**Task directions**: Nothing but the lines below from the one holding "Community College IT" up to and including the one holding "html: <span>TheOffice of" should be copied, exactly and without pictures.
+++ Dataset content
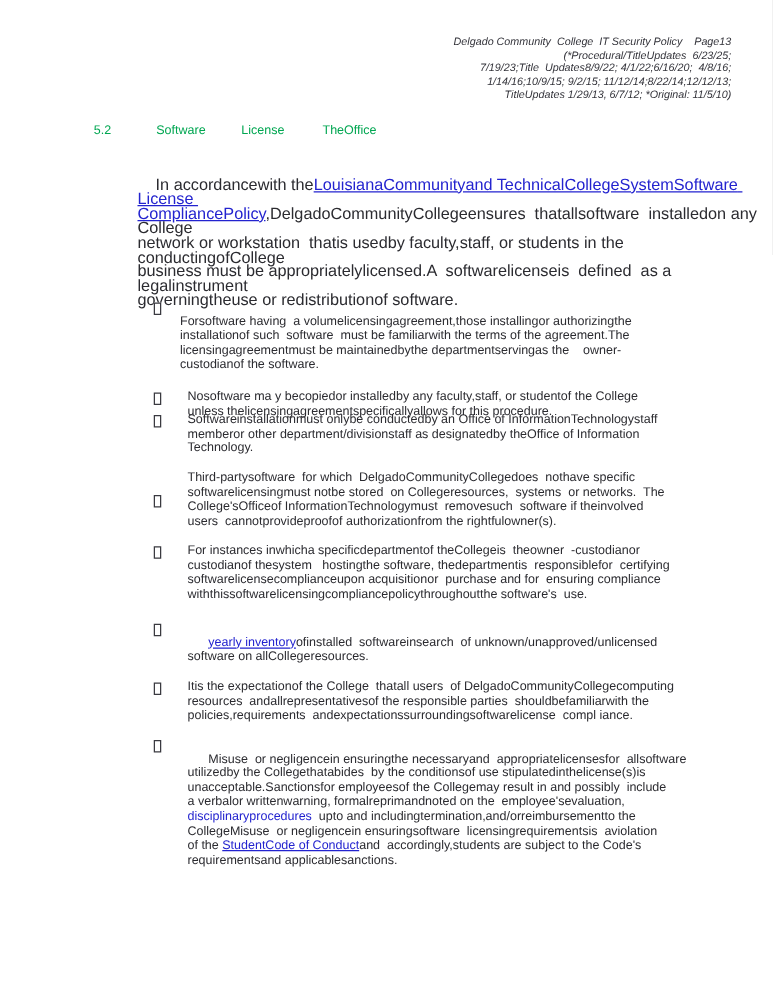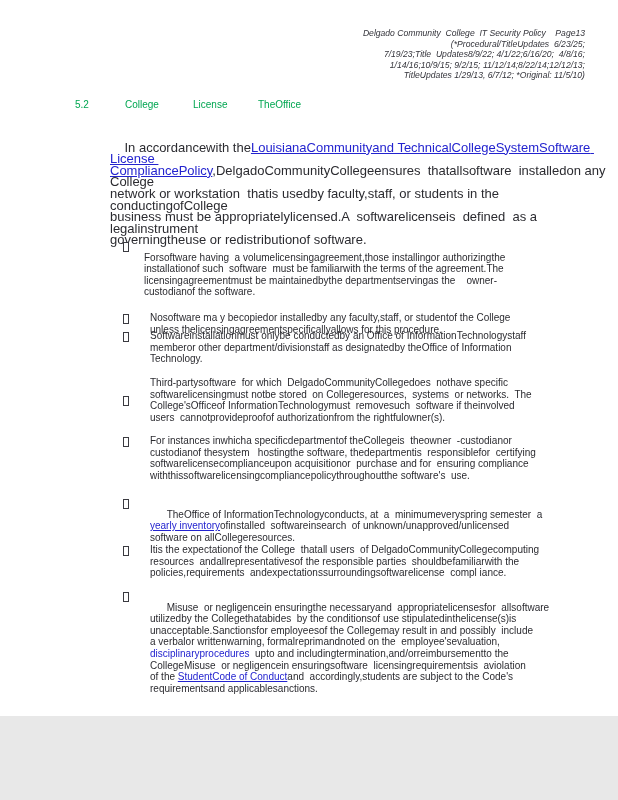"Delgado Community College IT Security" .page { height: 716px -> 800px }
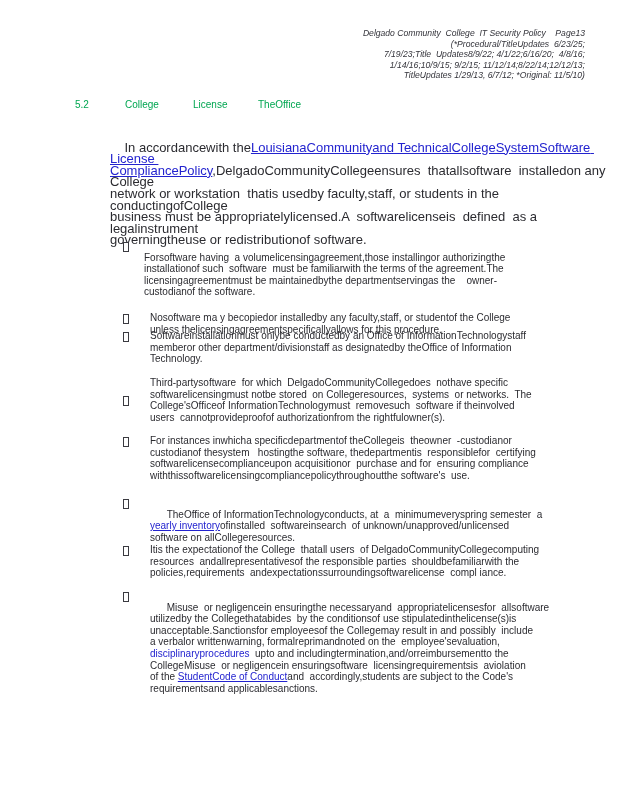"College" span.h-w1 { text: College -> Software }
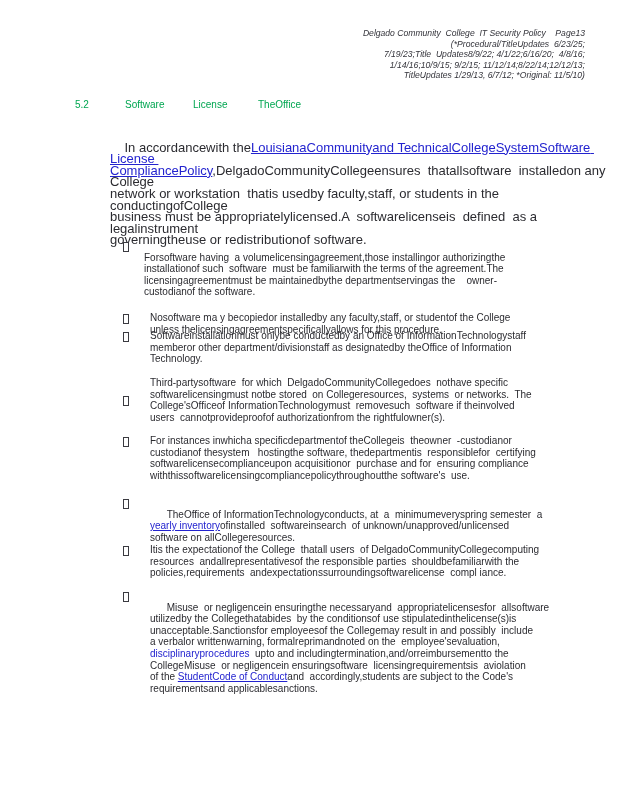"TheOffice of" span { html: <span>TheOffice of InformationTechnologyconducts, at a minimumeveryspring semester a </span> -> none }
++++++
+++ Dataset content
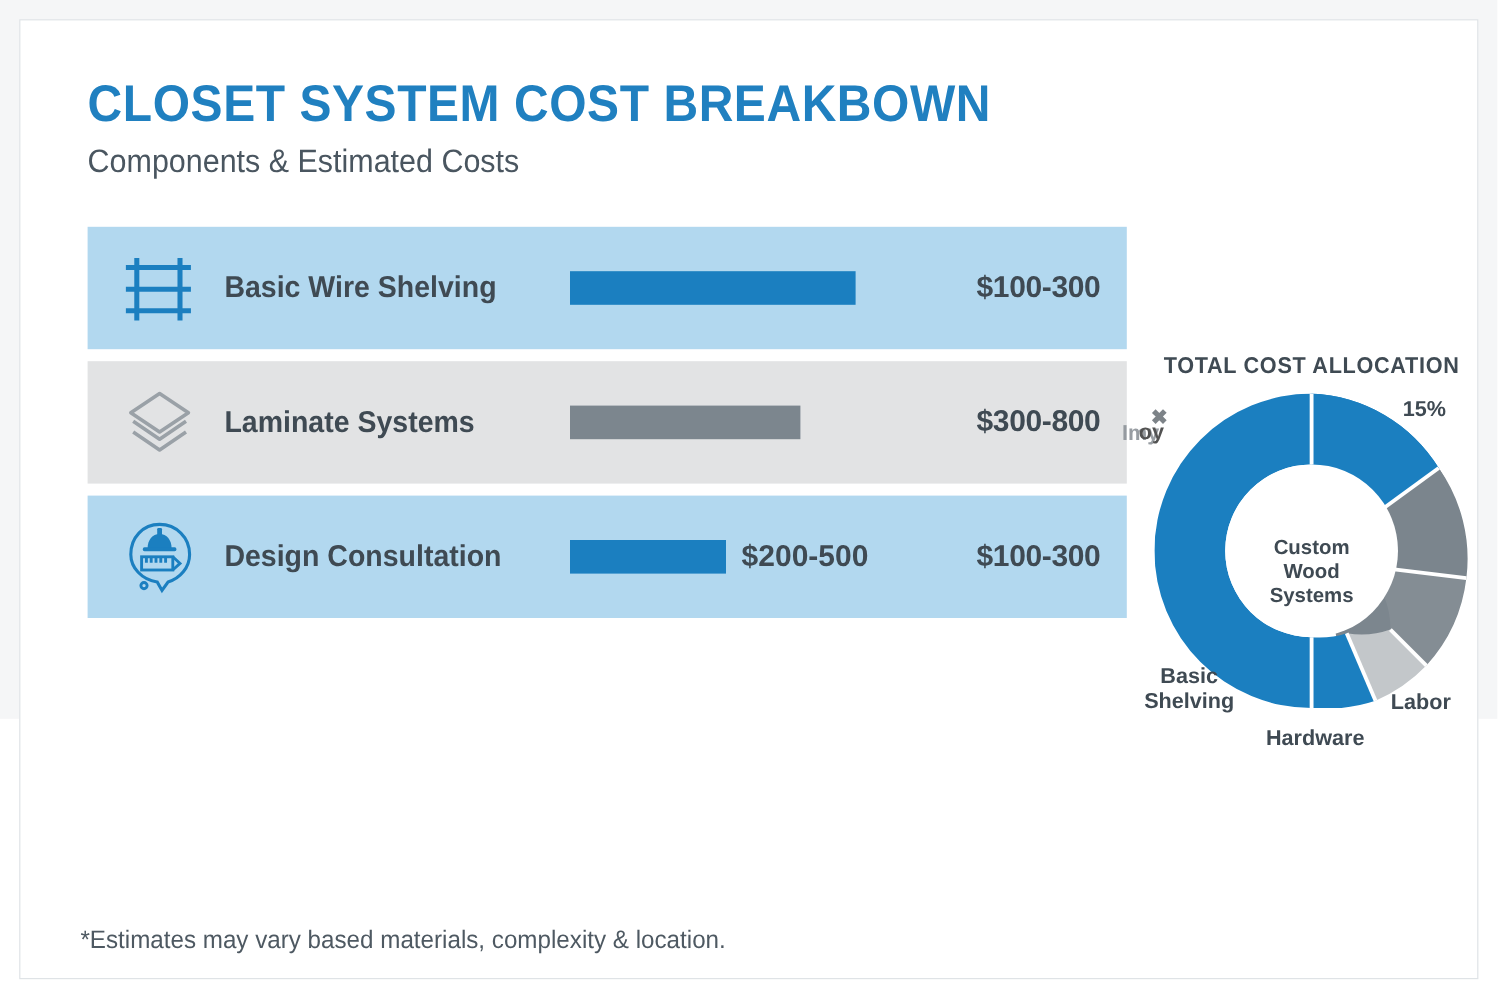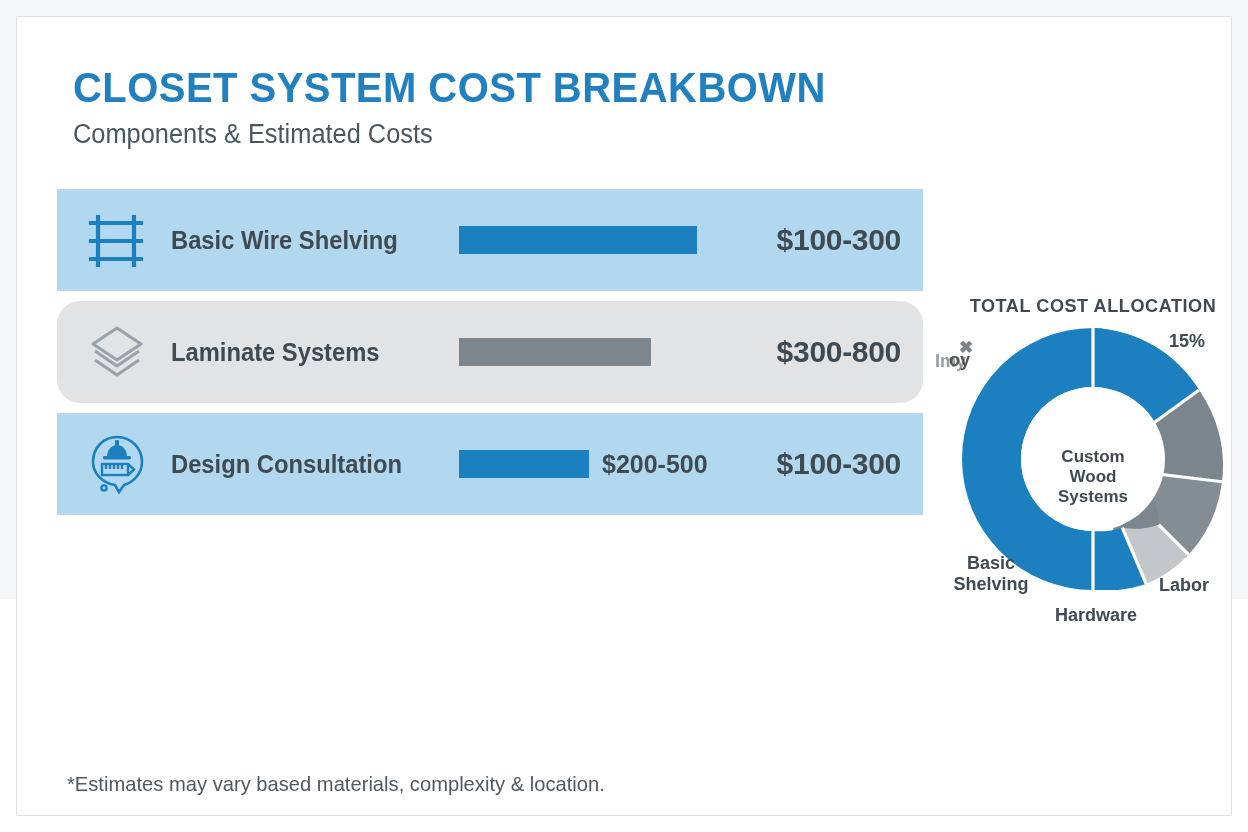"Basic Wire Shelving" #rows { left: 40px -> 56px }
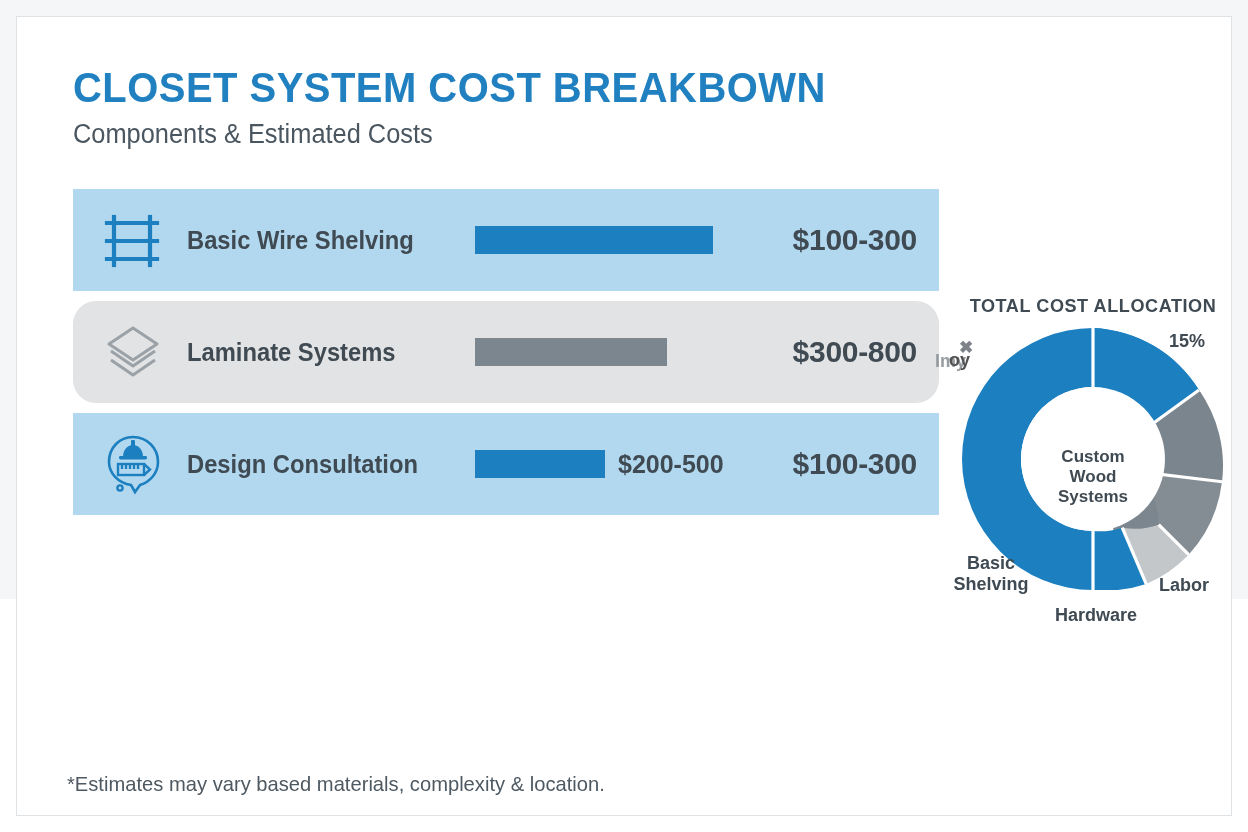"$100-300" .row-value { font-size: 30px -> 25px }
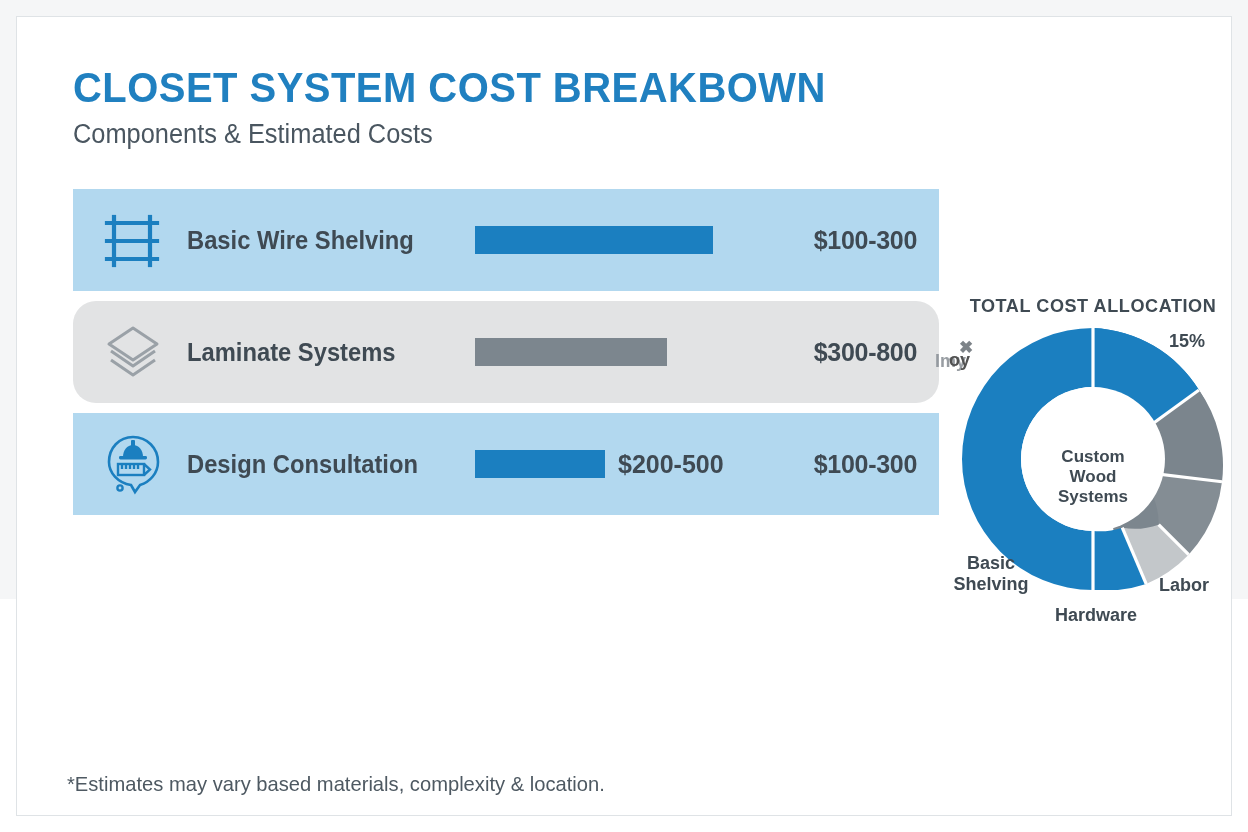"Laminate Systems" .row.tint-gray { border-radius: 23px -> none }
++++++
**Written solution**:
"Delgado Community College IT Security" .page { height: 716px -> 800px }
"College" span.h-w1 { text: College -> Software }
"TheOffice of" span { html: <span>TheOffice of InformationTechnologyconducts, at a minimumeveryspring semester a </span> -> none }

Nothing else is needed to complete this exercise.